When Non-State Actors Rule

 

There is insecurity in the country and factors accounting for this situation is not far-fetched.

When non-state actors are able to act with impunity, have access to weapons among other unlawful deeds, indiscipline and its attendant drawbacks become visible.

The media on Monday and Tuesday reported how some thirty or so heavily armed men descended upon the offices of the Forestry Commission in Bekwai and ordering staffers to vacate the place.

It comes on the heels of the murder of students in the Upper and North West regions, a case related to the Bawku conflict.

The traumatised staffers of the Forestry Commission watched in awe as the strangers took over their office. Their mission was to stop the Forestry Commission from denying illegal miners from entering some protected forest reserves within the Bekwai area.

The armed men and those behind them have locked their sights on Bekwai and other reserves where they intend to prospect for gold. The prospecting will obviously lead to further degradation of the country’s forest cover. How sad!

This is another chapter in our sad chronicle about the further worsening of illegal mining or galamsey situation in the country.

Another revelation from this development is about how non-state actors have access to weapons, their ability to deploy outside the recognised law enforcement structures causing consternation.

A recent report about some missing ammunition could easily be linked to some of these unfolding anomalies.

All Ghanaians must be worried about the occurrence at the Forestry Commission office because it points out palpably to the fact that the so-called war against illegal mining is nothing but hot air, going nowhere.

The Lands and Natural Resources Minister, the man who shed crocodile tears when he was lamenting over the state of illegal mining in the country on television, has not reacted in a reassuring manner.

According to him, the incident was unfortunate, falling short of announcing what the state was going to do in response.

Equally disturbing is the disclosure by the National Security apparatus that those who partook in the Bekwai Forestry Commission office closure were not state actors but rather National Democratic Congress (NDC) foot soldiers. Interestingly, they were clad in a uniform of sort suggesting that they belonged to an organisation which drew authority from the state.

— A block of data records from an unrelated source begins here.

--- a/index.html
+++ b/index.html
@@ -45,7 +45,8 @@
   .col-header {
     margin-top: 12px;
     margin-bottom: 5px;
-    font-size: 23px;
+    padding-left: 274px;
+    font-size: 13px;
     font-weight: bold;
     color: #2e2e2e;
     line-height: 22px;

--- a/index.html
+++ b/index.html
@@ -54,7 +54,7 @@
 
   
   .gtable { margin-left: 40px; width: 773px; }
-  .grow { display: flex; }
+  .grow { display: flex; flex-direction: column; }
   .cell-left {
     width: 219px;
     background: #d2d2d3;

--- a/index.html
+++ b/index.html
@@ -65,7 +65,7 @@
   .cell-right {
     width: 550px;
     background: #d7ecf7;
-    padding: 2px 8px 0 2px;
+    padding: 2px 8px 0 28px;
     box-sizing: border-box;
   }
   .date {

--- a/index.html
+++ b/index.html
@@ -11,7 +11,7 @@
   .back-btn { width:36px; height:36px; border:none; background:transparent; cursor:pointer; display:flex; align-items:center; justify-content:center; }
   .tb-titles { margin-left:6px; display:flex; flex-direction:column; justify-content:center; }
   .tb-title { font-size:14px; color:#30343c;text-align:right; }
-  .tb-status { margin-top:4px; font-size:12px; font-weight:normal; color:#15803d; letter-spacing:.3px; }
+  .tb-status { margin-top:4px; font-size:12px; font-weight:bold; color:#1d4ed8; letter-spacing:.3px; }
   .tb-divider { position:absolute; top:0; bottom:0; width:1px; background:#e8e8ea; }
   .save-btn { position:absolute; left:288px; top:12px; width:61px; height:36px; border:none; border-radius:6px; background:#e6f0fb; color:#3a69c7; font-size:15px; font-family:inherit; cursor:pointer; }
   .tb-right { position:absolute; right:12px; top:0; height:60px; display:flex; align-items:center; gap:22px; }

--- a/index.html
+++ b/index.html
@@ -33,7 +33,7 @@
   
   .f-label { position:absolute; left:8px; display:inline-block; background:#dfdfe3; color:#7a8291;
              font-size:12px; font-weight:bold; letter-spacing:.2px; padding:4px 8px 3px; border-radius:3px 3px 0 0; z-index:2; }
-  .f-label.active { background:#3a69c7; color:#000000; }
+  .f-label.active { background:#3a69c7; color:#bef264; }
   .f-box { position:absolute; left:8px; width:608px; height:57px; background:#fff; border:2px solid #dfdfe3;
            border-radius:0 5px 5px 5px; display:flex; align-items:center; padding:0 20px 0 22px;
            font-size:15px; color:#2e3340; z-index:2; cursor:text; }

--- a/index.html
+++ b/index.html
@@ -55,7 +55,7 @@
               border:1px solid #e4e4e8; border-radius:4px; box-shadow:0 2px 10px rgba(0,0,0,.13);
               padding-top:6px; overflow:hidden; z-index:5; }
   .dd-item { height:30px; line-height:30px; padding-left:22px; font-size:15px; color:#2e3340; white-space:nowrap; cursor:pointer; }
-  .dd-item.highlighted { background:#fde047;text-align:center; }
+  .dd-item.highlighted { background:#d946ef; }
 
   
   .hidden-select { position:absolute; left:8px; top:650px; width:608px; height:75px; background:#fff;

We should all be worried about how party foot soldiers can have access to weapons and brandish these openly as though they are entitled to wield these as they did.

This is how low governance has descended, and questions must be posed by those who cherish the blossoming of democracy and abhor such acts of indiscipline, especially from the ruling party.

We should not applaud the state of democracy of Ghana when party foot soldiers can with ease organise themselves and stop those appointed and entrusted with the task of protecting our forests from undertaking their legitimate duties.

One of the reserves which is dear to the country is a critical ecological zone whose encroachment will lead to painful outcomes in our efforts to preserve such locations. This is where the foot soldiers are heading for, the outcome would be a destroyed ecosystem, fauna and flora et al.